いっきに学び直す日本史 古代・中世・近世(教養編)
- 著者:安藤達朗 編集・解説:佐藤優/監修:山岸良二
- 出版社:東洋経済新報社
- 出版日:2016/03/30
- ISBN:9784492061992
書評
通史が苦手でも「流れ」を一気に掴める、日本史の学び直し本。古代〜近世を、出来事の因果と政治の動きでつなぎ、地図・年表・史料演習で理解を固定する。受験参考書の骨格を“教養向け”に読みやすく整えた一冊で、ニュースの歴史背景がすぐ引けるようになる。
【この本の強み】
「細部の暗記」より先に、まず通史の“背骨”を入れる本。

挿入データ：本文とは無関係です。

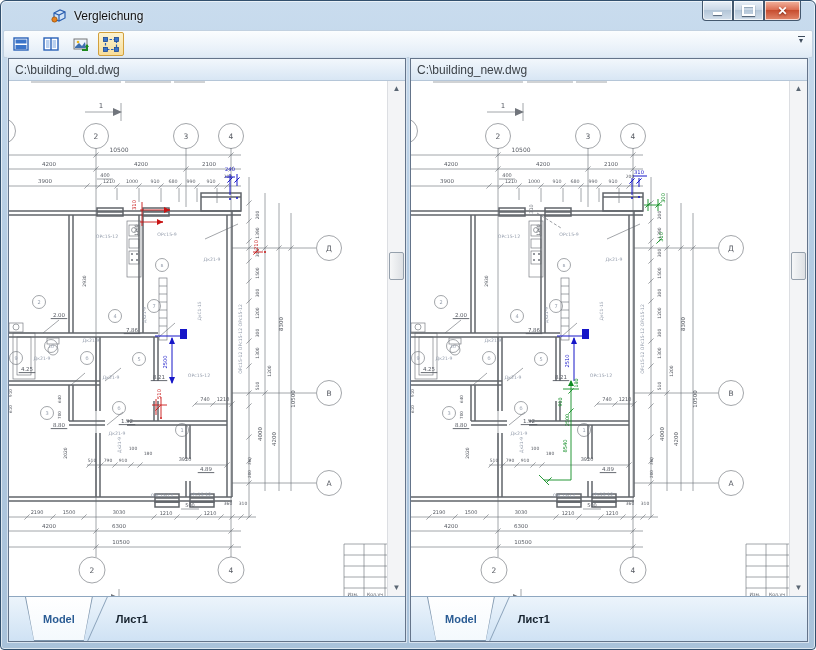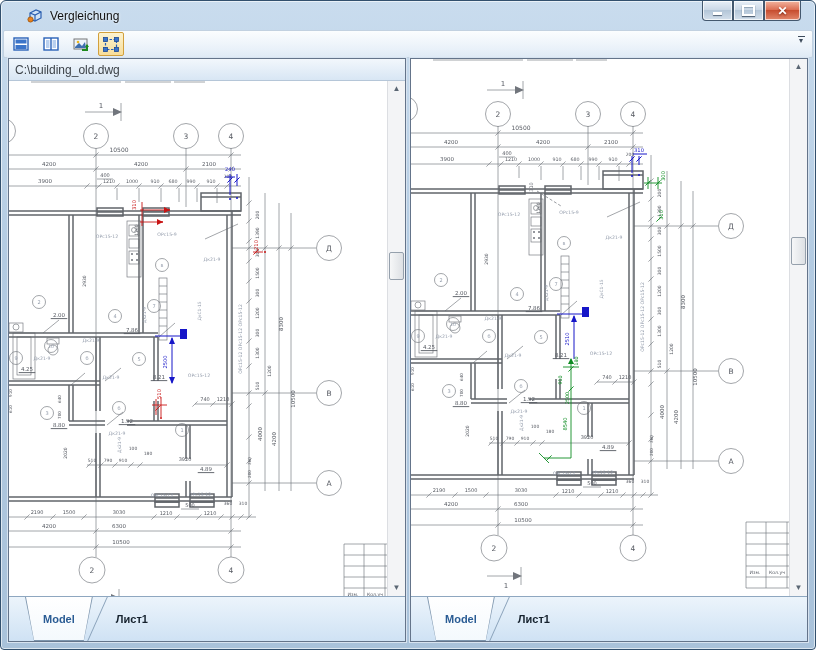"Vergleichung" .titlebar { left: 16px -> 0; padding-left: none -> 40px }
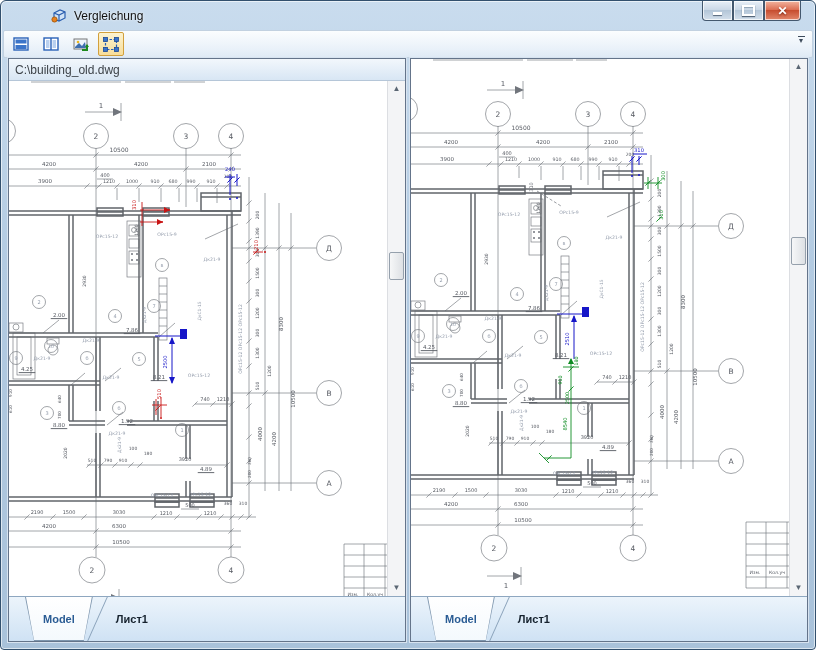"C:\building_new.dwg" div.panel-header { html: none -> <div> <span>C:\building_new.dwg</span> </div> }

古代国家の形成から貴族政治、武家社会、戦国〜織豊政権、幕藩体制までを、一本の線で追えるように組まれている。通史は分担執筆だと視点が揺れがちだが、本書は一人の著者が全編を通して書くことで、歴史の流れが途切れにくい設計になっている。
【読みやすさの工夫】
単なる読み物ではなく、地図・年表・付録、さらに史料演習まで含めて「理解→確認」を回せるのが良い。学び直しで起きがちな“読んだ気になる”を、手元の確認パートで止めてくれる。
【刺さる読者】
社会人の教養として日本史を固めたい人、受験で断片的に覚えた知識を“物語の順番”に戻したい人に向く。佐藤優の編集・解説が付くことで、「なぜこの本を座右に置くのか」という読み筋も手に入り、通史を“使える知識”に変えやすい。
【おすすめの使い方】
まず通読して流れを掴む→次に弱い時代だけ再読→最後に史料演習で穴を可視化、の順が最短。歴史が“暗記科目”から、“背景を説明する道具”に切り替わる。